HuggingFace's safetensors format fixes this with a design that cannot execute code: the file contains only a JSON header and raw tensor bytes. Loading it cannot do anything except populate tensor buffers.
The attack surface was not theoretical. Pickle's __reduce__ protocol lets an object name any callable — os.system, subprocess.Popen, a bootstrapping exec() — to run at unpickle time. HuggingFace ran a malware scanner on the Hub after 2023 incidents where uploaded .bin files dropped reverse shells on researchers who ran AutoModel.from_pretrained. A JSON header parser, by contrast, has no callable to hijack: the loader reads a dtype enum, a shape array, and two integers, then hands a byte range to the tensor allocator. There is no code path that can do anything else.
{
"model.layers.0.attn.q_proj.weight": {
"dtype": "BF16",
"shape": [3072, 3072],
"data_offsets": [0, 18874368]
},
...
}Why mmap matters for loading speed
Because the data region is contiguous and aligned, you can memory-map the file with mmap(). Tensors become virtual memory regions — the OS pages them in on demand, shares them across processes, and evicts cold ones under pressure. Loading a 70B model from disk takes the time to parse a few hundred KB of JSON; the tensors themselves are never read until you use them.

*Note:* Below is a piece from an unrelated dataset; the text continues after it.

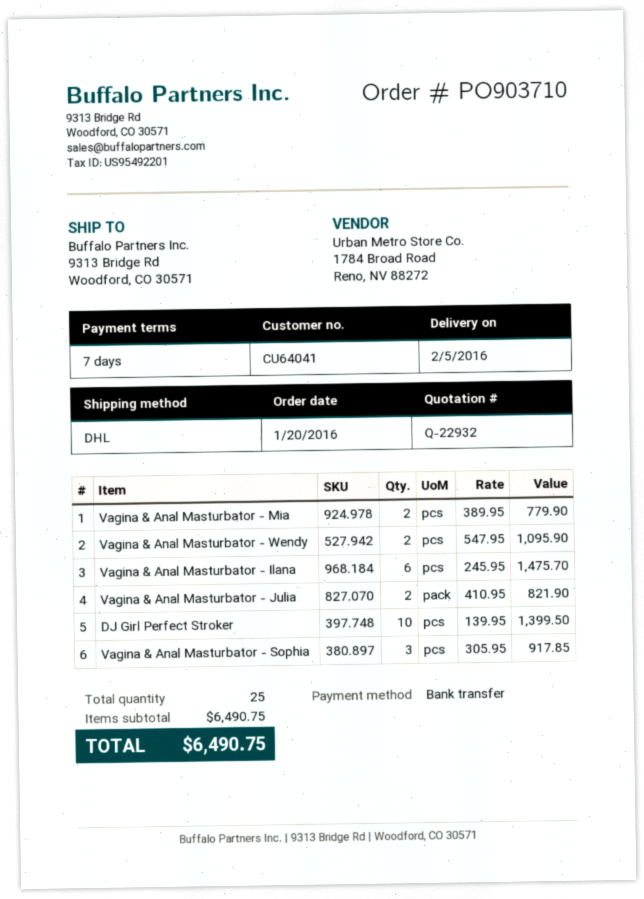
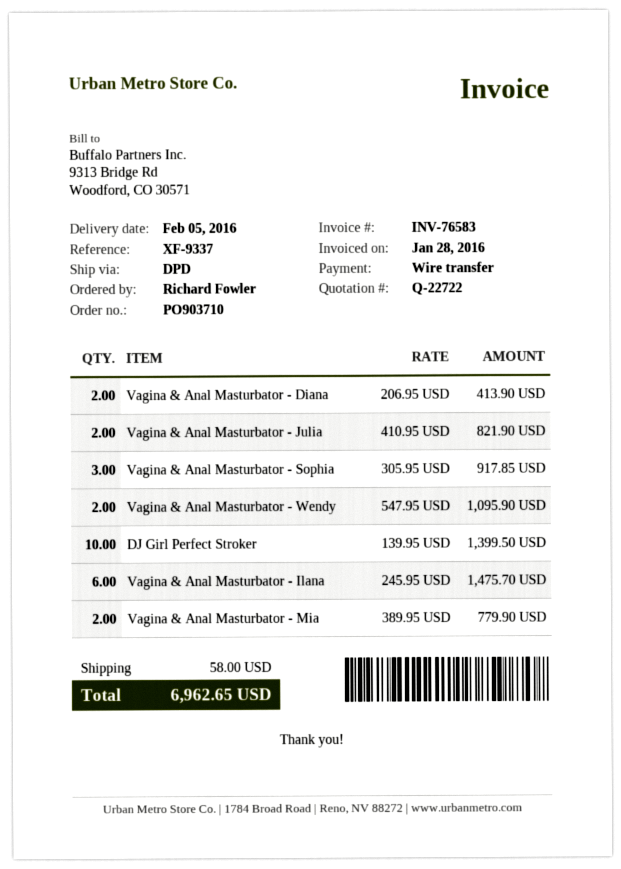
quote number: Q-22932 -> Q-22722
shipping method: DHL -> DPD
Vagina & Anal Masturbator - Diana: none -> 2 x 206.95 = 413.90
shipping: none -> 58.00
total: 6490.75 -> 6962.65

This is why HuggingFace models “load fast” on repeat visits: the first load paged tensors into the page cache, and subsequent loads are cache hits.
The tensor data region is aligned to a page boundary (the header is padded so the first tensor starts at a multiple of the OS page size), which is the concrete property that makes zero-copy possible. A CUDA loader can cudaHostRegister the mmapped region and DMA straight from the page cache into VRAM — no intermediate torch.load deserialization, no temporary host-side FP32 buffer. vLLM and TGI exploited this to cut 7B model cold-start from ~45s (pickle round-trip) to under a second on warm cache; the bottleneck becomes PCIe bandwidth, not Python. This is why every serious inference runtime requires safetensors on disk — the security story was the entry argument, but the loading- speed story is what kept it.